> [EXERCISE DETAILS]:
Setting pictures aside, output exactly the lines from the start of the records to the line with "(152, 450) none", that line included.

Records contained in a dataset
══════════════════════════════

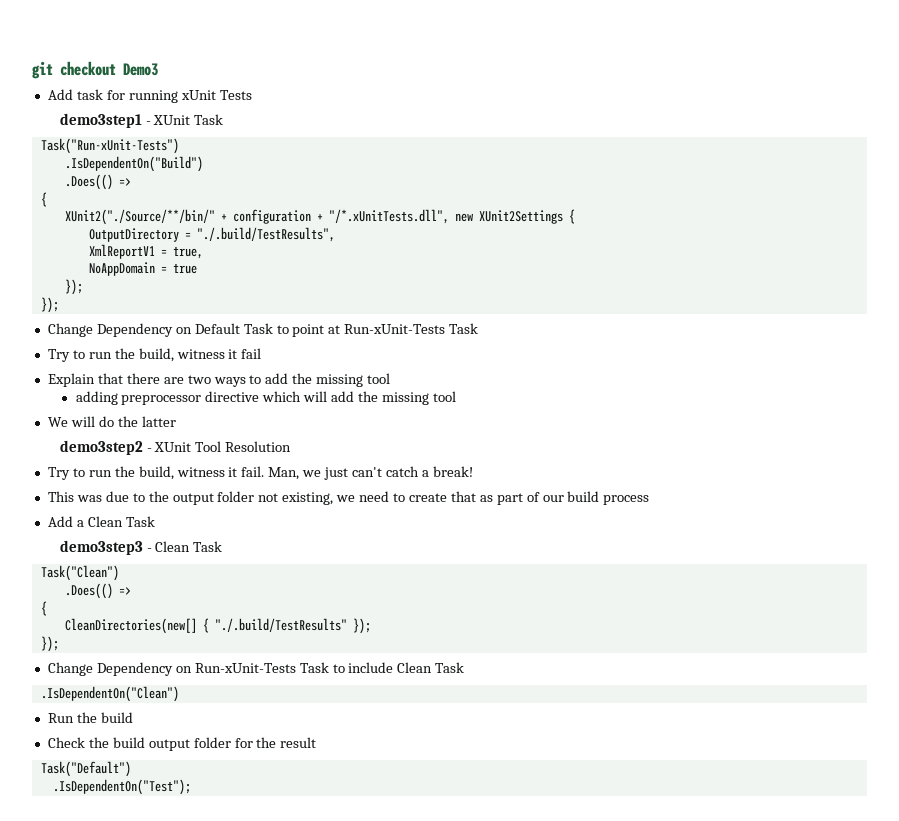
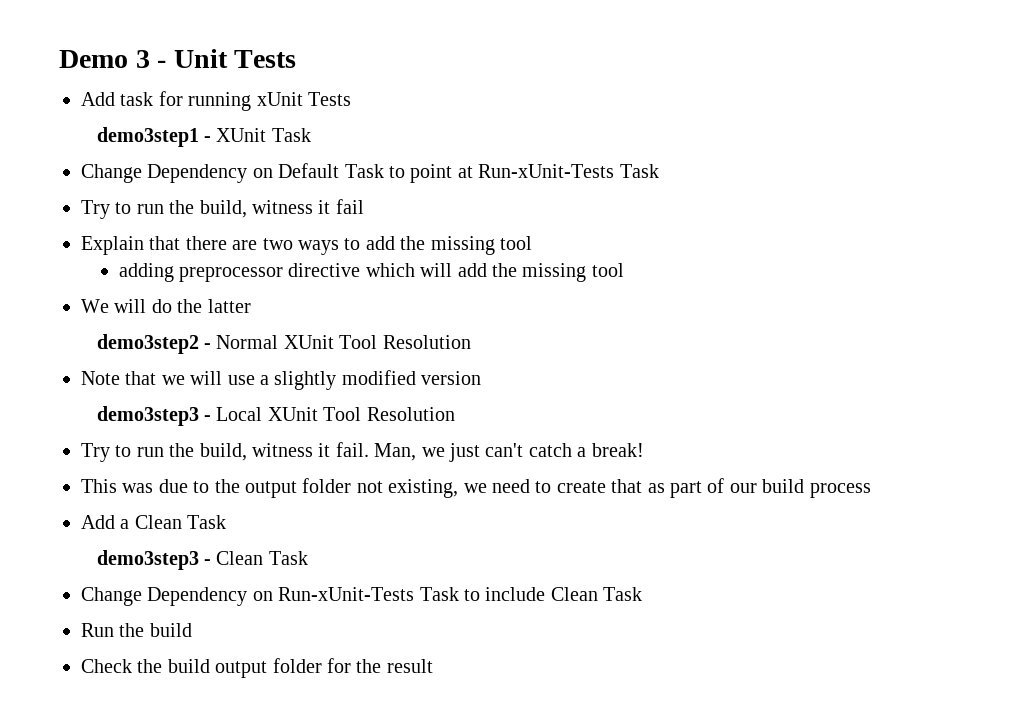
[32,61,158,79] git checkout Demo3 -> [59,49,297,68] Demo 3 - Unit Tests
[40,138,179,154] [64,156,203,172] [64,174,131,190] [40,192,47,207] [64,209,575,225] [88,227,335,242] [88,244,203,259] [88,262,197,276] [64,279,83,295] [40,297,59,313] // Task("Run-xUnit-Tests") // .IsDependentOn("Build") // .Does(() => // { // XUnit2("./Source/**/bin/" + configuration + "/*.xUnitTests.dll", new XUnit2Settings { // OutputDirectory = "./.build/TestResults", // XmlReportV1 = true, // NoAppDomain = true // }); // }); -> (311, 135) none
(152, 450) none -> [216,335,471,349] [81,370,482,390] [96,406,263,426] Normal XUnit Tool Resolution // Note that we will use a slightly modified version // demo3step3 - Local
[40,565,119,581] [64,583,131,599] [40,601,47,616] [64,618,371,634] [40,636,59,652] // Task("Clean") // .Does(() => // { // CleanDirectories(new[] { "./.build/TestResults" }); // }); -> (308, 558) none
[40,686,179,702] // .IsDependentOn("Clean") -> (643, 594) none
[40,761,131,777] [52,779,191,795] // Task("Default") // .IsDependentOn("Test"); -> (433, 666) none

══════════════════════════════

> [RESPONSE]:
[32,61,158,79] git checkout Demo3 -> [59,49,297,68] Demo 3 - Unit Tests
[40,138,179,154] [64,156,203,172] [64,174,131,190] [40,192,47,207] [64,209,575,225] [88,227,335,242] [88,244,203,259] [88,262,197,276] [64,279,83,295] [40,297,59,313] // Task("Run-xUnit-Tests") // .IsDependentOn("Build") // .Does(() => // { // XUnit2("./Source/**/bin/" + configuration + "/*.xUnitTests.dll", new XUnit2Settings { // OutputDirectory = "./.build/TestResults", // XmlReportV1 = true, // NoAppDomain = true // }); // }); -> (311, 135) none
(152, 450) none -> [216,335,471,349] [81,370,482,390] [96,406,263,426] Normal XUnit Tool Resolution // Note that we will use a slightly modified version // demo3step3 - Local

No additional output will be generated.